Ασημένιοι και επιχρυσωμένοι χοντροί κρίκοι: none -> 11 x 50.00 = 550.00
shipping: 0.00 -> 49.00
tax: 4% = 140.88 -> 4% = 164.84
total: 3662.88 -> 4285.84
────
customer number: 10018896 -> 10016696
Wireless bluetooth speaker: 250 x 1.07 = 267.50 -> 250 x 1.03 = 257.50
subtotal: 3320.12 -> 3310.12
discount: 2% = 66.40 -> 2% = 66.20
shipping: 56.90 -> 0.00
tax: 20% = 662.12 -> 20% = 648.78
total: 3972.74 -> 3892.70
────
TASK STATEMENT: In the entries above, find the line with "Ασημένιοι και επιχρυσωμένοι" and the line with "total: 3662.88 -> 4285.84", then restate word for word both of them and every line between, with nothing more.

SOLVED EXERCISE:
Ασημένιοι και επιχρυσωμένοι χοντροί κρίκοι: none -> 11 x 50.00 = 550.00
shipping: 0.00 -> 49.00
tax: 4% = 140.88 -> 4% = 164.84
total: 3662.88 -> 4285.84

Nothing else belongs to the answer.